■ EXTRACTED ENTRIES
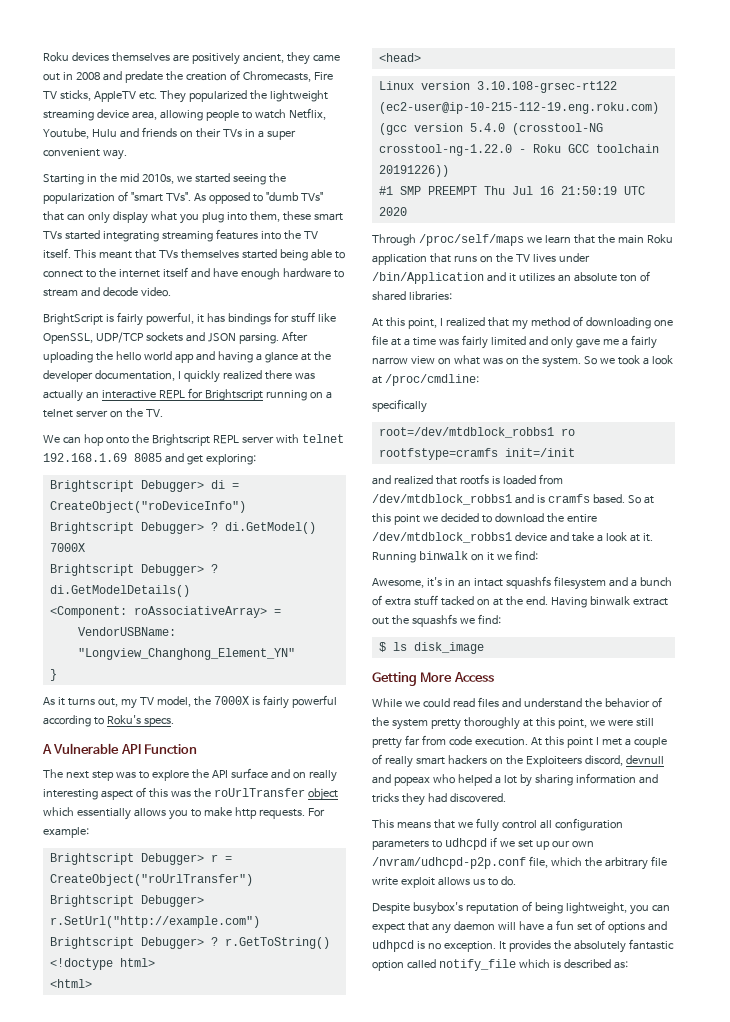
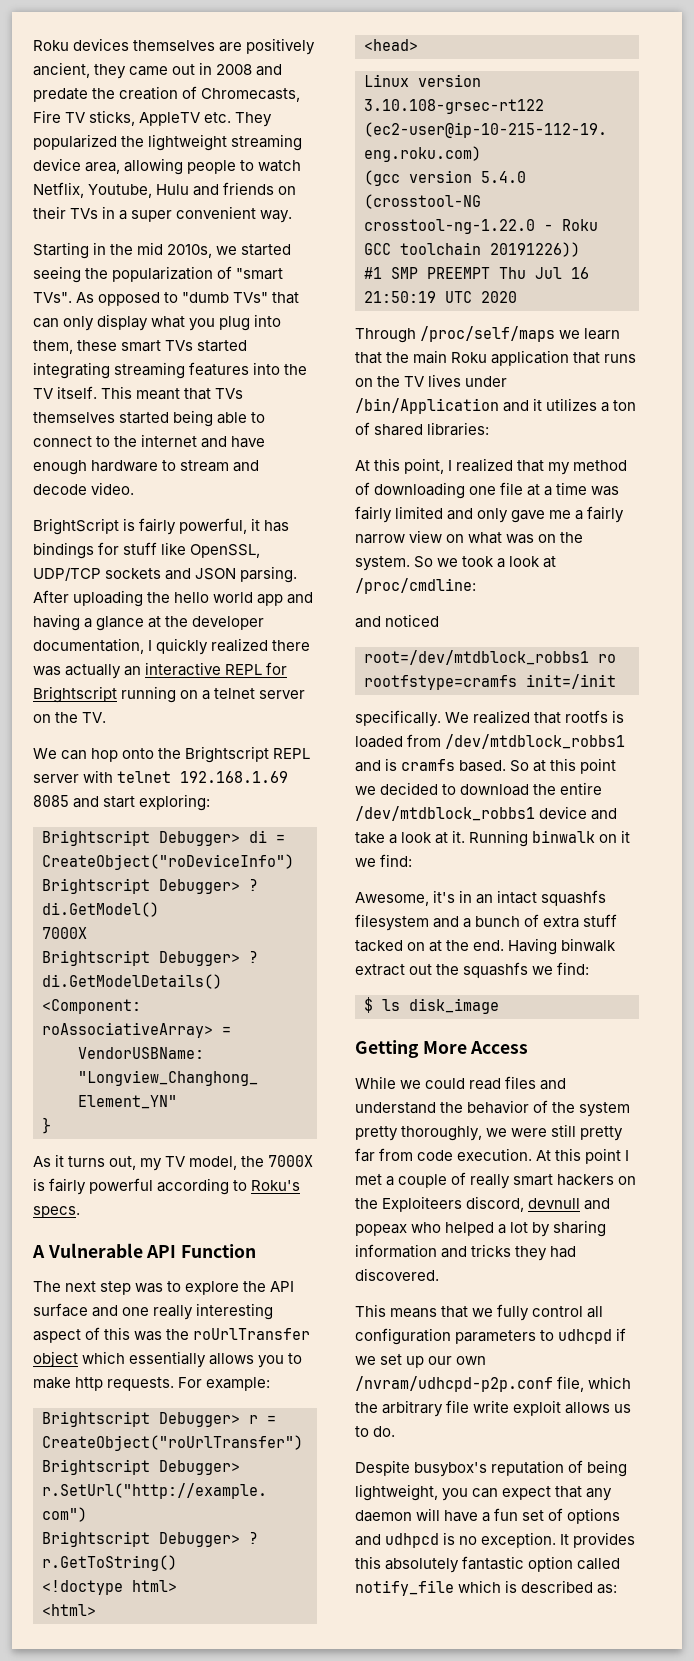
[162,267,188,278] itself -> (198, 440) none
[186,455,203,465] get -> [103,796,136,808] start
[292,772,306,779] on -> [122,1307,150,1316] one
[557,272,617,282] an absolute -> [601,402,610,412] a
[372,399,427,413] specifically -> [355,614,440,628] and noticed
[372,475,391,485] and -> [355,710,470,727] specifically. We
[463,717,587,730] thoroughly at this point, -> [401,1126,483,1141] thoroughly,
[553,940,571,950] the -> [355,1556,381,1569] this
...
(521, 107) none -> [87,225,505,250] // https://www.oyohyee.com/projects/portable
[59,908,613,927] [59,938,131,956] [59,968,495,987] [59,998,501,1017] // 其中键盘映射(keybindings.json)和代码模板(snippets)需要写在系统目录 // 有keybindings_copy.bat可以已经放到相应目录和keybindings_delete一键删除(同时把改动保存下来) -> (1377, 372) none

■ WORK REQUEST
From the records above, quote only the lines running from the line with "[162,267,188,278] itself -> (198, 440) none" to the line with "[553,940,571,950] the ->", both lines included.

■ SOLUTION TO THE PROBLEM
[162,267,188,278] itself -> (198, 440) none
[186,455,203,465] get -> [103,796,136,808] start
[292,772,306,779] on -> [122,1307,150,1316] one
[557,272,617,282] an absolute -> [601,402,610,412] a
[372,399,427,413] specifically -> [355,614,440,628] and noticed
[372,475,391,485] and -> [355,710,470,727] specifically. We
[463,717,587,730] thoroughly at this point, -> [401,1126,483,1141] thoroughly,
[553,940,571,950] the -> [355,1556,381,1569] this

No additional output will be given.